BASIC CONCEPTS

— When novelists claim they do not invent it, but hear voices and find stories in their head, they are neither joking nor crazy.

— When characters, narrators, or muses have minds of their own and occasionally take over, they are alternate personalities.

— Alternate personalities and memory gaps, but no significant distress or dysfunction, is a normal version of multiple personality.

— normal Multiple Personality Trait (MPT) (core of Multiple Identity Literary Theory), not clinical Multiple Personality Disorder (MPD)

— The normal version of multiple personality is an asset in fiction writing when some alternate personalities are storytellers.

— Multiple personality originates when imaginative children with normal brains have unassuaged trauma as victim or witness.

— Psychiatrists, whose standard mental status exam fails to ask about memory gaps, think they never see multiple personality.

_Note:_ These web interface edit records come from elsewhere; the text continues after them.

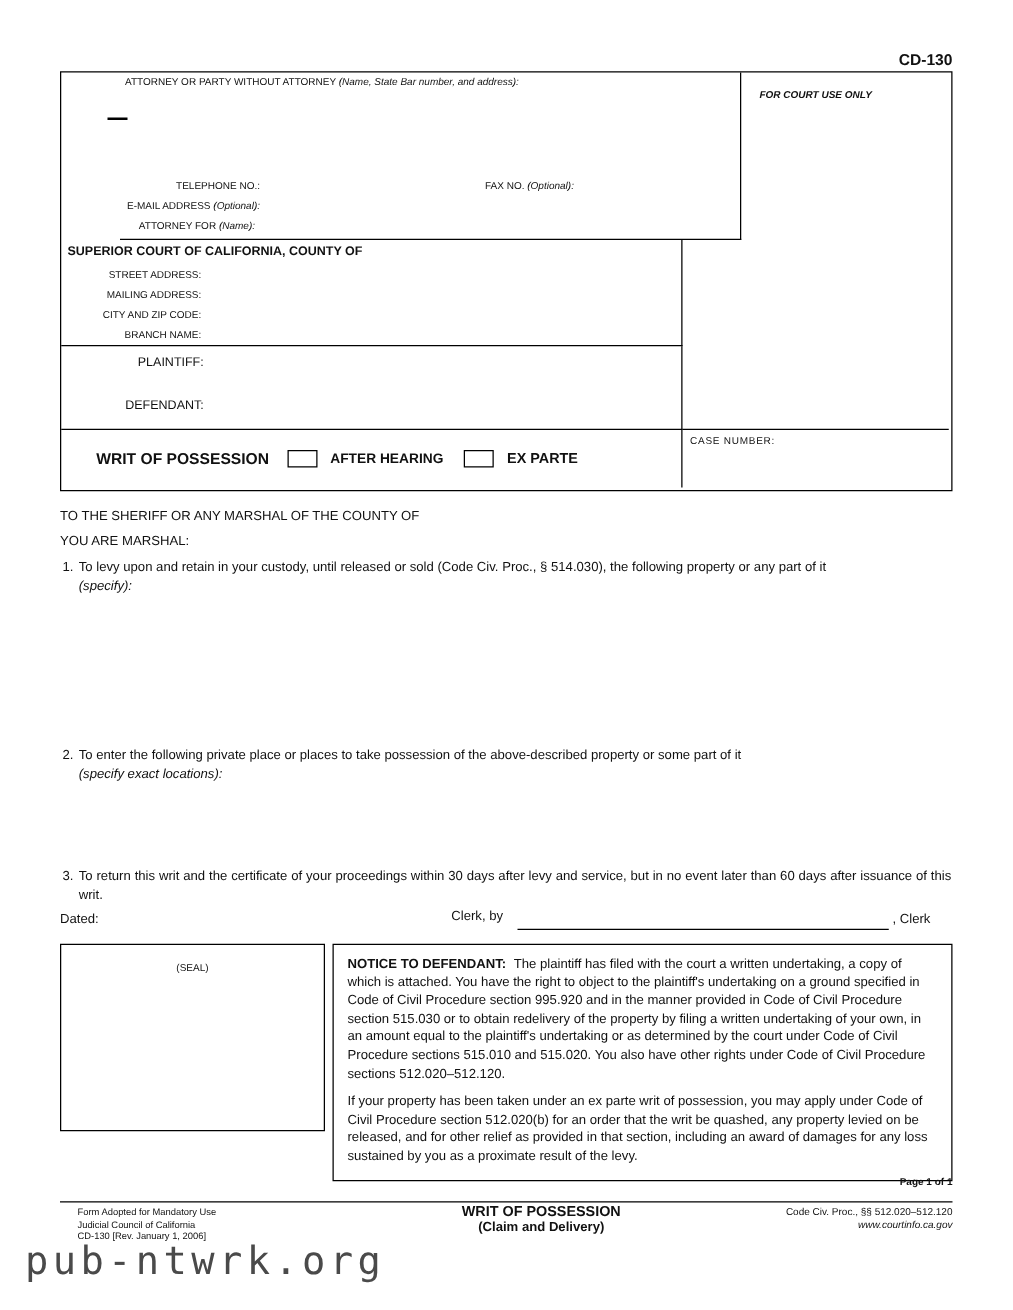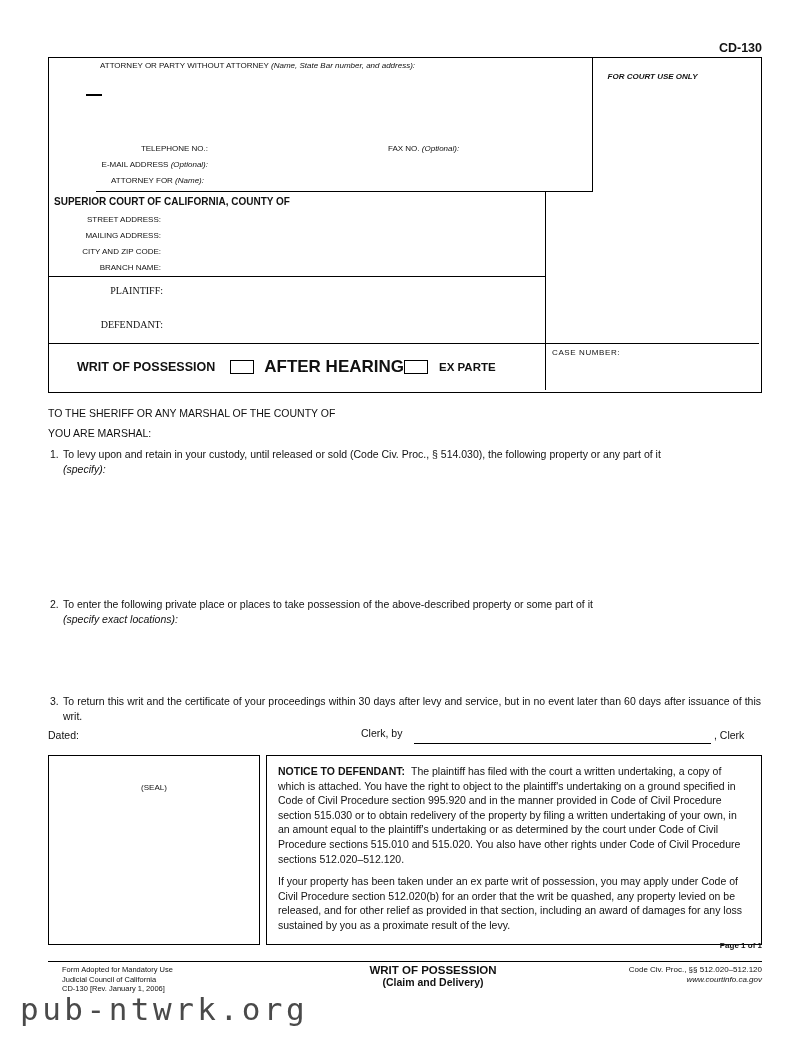--- a/index.html
+++ b/index.html
@@ -22,31 +22,31 @@
   .box-court    { left:0; top:134px; width:497px; height:85px; border-right:1.8px solid #000; border-bottom:1.8px solid #000; }
   .box-party    { left:0; top:219px; width:497px; height:67px; border-right:1.8px solid #000; border-bottom:1.8px solid #000; }
   .box-title    { left:0; top:286px; width:497px; height:46px; border-right:1.8px solid #000; display:flex; align-items:center; padding-left:28px; }
   .box-courtuse { left:497px; top:0; width:213px; height:286px; border-bottom:1.8px solid #000; text-align:center; padding-top:7px; }
   .box-case     { left:497px; top:286px; width:213px; height:46px; padding:4px 6px; }
 
   .margin-dash { left:-10px; top:36px; width:16px; height:2px; background:#000; }
   .ra { text-align:right; }
   .lbl-pad { padding:3px 4px; }
   .checkbox { width:24px; height:14px; border:1.6px solid #000; background:#fff; flex:none; }
-  .party-lbl { font-size:10px;font-family:Liberation Serif, serif; }
+  .party-lbl { font-size:10px; }
 
   .fill-area { background:transparent; }
 
   .item { display:flex; }
   .item .inum { width:13px; flex:none; }
   .item .itxt { flex:1; }
 
   .sig-line { border-bottom:1.5px solid #000; height:16px; }
 
-  .seal-box { left:48px; top:755px; width:212px; height:190px; border:1.7px solid #000; text-align:center; padding-top:20px; }
+  .seal-box { left:48px; top:755px; width:212px; height:150px; border:1.7px solid #000; text-align:center; padding-top:8px; }
   .notice-box { left:266px; top:755px; width:496px; height:190px; border:1.7px solid #000; padding:8px 11px 0 11px; }
   .notice-box p { font-size:10.5px; line-height:14.6px; text-align:left; }
   .notice-box p + p { margin-top:8px; }
 
   .foot-rule { left:48px; top:961px; width:714px; border-top:1.4px solid #000; }
   .foot-left { left:62px; top:965px; font-size:7.5px; line-height:9.5px; }
   .foot-center { left:433px; top:964px; transform:translateX(-50%); text-align:center; white-space:nowrap; }
   .foot-right { right:48px; top:965px; text-align:right; font-size:8px; line-height:10px; }
 
   .watermark {
@@ -96,21 +96,21 @@
     <div class="cell box-party">
       <div class="abs party-lbl ra" style="left:0; top:8px; width:114px;">PLAINTIFF:</div>
       <div class="abs fill-area" style="left:120px; top:6px; width:366px; height:14px;"></div>
       <div class="abs party-lbl ra" style="left:0; top:42px; width:114px;">DEFENDANT:</div>
       <div class="abs fill-area" style="left:120px; top:40px; width:366px; height:14px;"></div>
     </div>
 
     <div class="cell box-title">
       <span class="b" style="font-size:12.5px; margin-right:15px;">WRIT OF POSSESSION</span>
       <span class="checkbox" style="margin-right:10px;"></span>
-      <span class="b" style="font-size:17px; ">AFTER HEARING</span>
+      <span class="b" style="font-size:11px; margin-right:16px;">AFTER HEARING</span>
       <span class="checkbox" style="margin-right:11px;"></span>
       <span class="b" style="font-size:11.5px;">EX PARTE</span>
     </div>
 
     <div class="cell box-courtuse">
       <span class="b it sm">FOR COURT USE ONLY</span>
     </div>
 
     <div class="cell box-case">
       <div class="sm" style="letter-spacing:0.6px;">CASE NUMBER:</div>

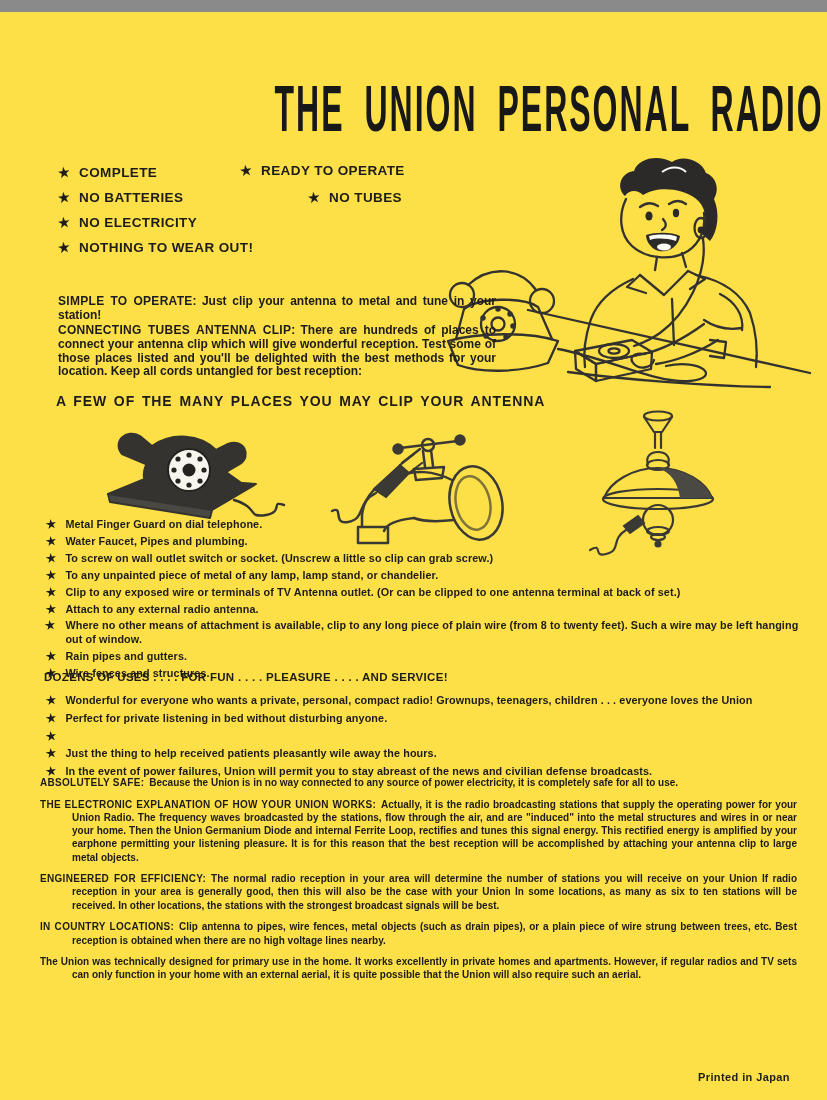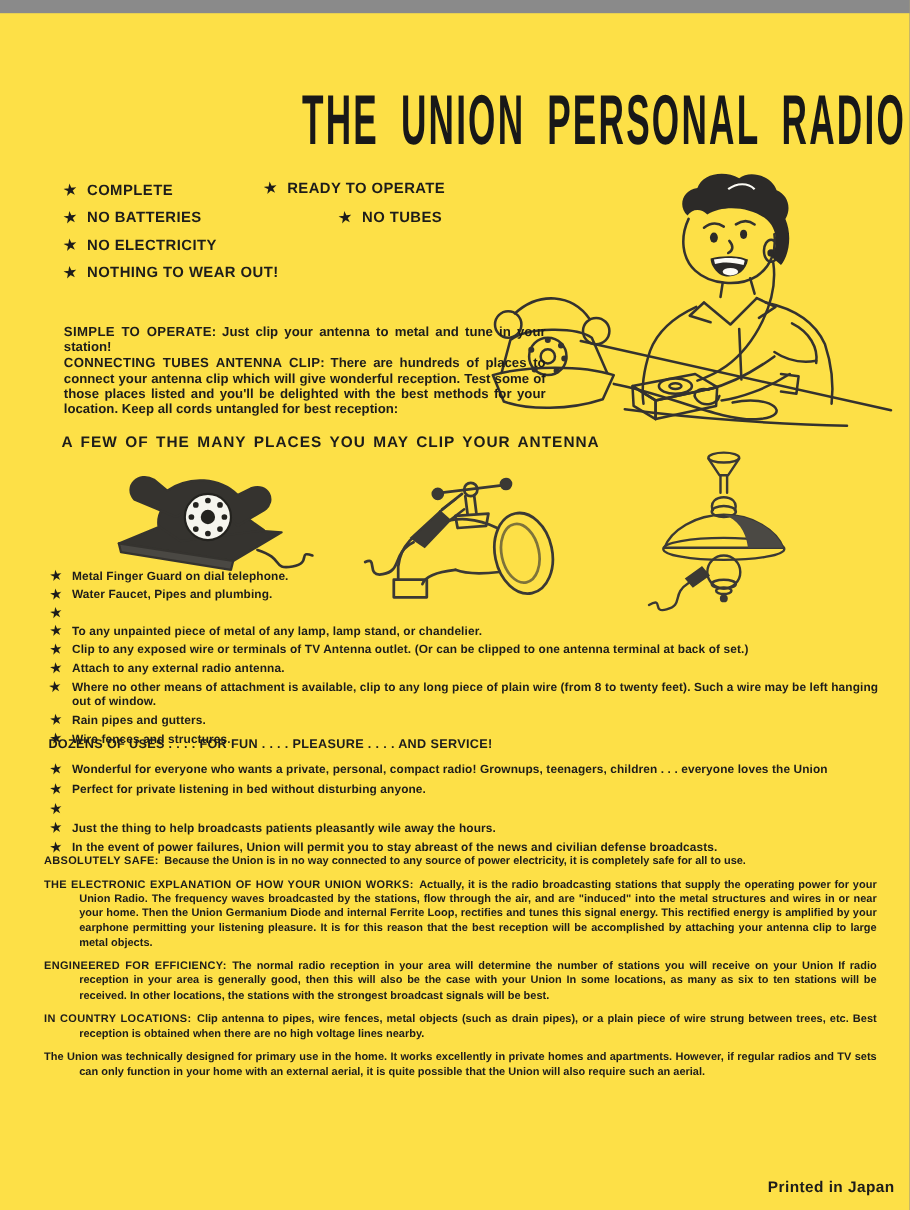--- a/index.html
+++ b/index.html
@@ -35,21 +35,21 @@
   #places-list { left:46px; top:506px; width:762px; }
   #uses-list { left:46px; top:682px; width:766px; }
   #uses-list li { margin-bottom:4.5px; }
   .uses-heading { position:absolute; left:44px; top:659px; font-size:11.5px;
     letter-spacing:0.3px; white-space:nowrap; }
   
   .paras { position:absolute; left:40px; top:764px; width:757px; }
   .paras p { margin:0 0 8.5px 0; font-size:10px; line-height:13.2px;
     text-align:justify; padding-left:32px; text-indent:-32px; }
   
-  .printed-note { position:absolute; left:698px; top:1059px; font-size:14px;
+  .printed-note { position:absolute; left:698px; top:1059px; font-size:11px;
     letter-spacing:0.4px; }
   
   .illus { position:absolute; }
   #illus-boy { left:418px; top:130px; }
   #illus-phone { left:92px; top:406px; }
   #illus-faucet { left:328px; top:411px; }
   #illus-lamp { left:588px; top:391px; }
 </style>
 </head>
 <body>
@@ -230,20 +230,21 @@
     <li>
         <span class="star">★</span>
         <span>Metal Finger Guard on dial telephone.</span>
       </li>
     <li>
         <span class="star">★</span>
         <span>Water Faucet, Pipes and plumbing.</span>
       </li>
     <li>
         <span class="star">★</span>
+        <span>To screw on wall outlet switch or socket.  (Unscrew a little so clip can grab screw.)</span>
       </li>
     <li>
         <span class="star">★</span>
         <span>To any unpainted piece of metal of any lamp, lamp stand, or chandelier.</span>
       </li>
     <li>
         <span class="star">★</span>
         <span>Clip to any exposed wire or terminals of TV Antenna outlet.  (Or can be clipped to one antenna terminal at back of set.)</span>
       </li>
     <li>
@@ -272,21 +273,21 @@
       </li>
     <li>
         <span class="star">★</span>
         <span>Perfect for private listening in bed without disturbing anyone.</span>
       </li>
     <li>
         <span class="star">★</span>
       </li>
     <li>
         <span class="star">★</span>
-        <span>Just the thing to help broadcasts patients pleasantly wile away the hours.</span>
+        <span>Just the thing to help received patients pleasantly wile away the hours.</span>
       </li>
     <li>
         <span class="star">★</span>
         <span>In the event of power failures, Union will permit you to stay abreast of the news and civilian defense broadcasts.</span>
       </li>
   </ul>
 
   <div class="paras">
     <p>
       <span class="lead">ABSOLUTELY SAFE:</span><span>Because the Union is in no way connected to any source of power electricity, it is completely safe for all to use.</span>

— They need the clue of memory gaps, because alternate personalities don’t acknowledge their presence until their cover is blown.

— In novels, most multiple personality, per se, is unnoticed, unintentional, and reflects the author’s view of ordinary psychology.

— Multiple personality means one person who has more than one identity and memory bank, not psychosis or possession.

— Euphemisms for alternate personalities include parts, pseudonyms, alter egos, doubles, double consciousness, voice or voices.

— Multiple personality trait: 90% of fiction writers; possibly 30% of public.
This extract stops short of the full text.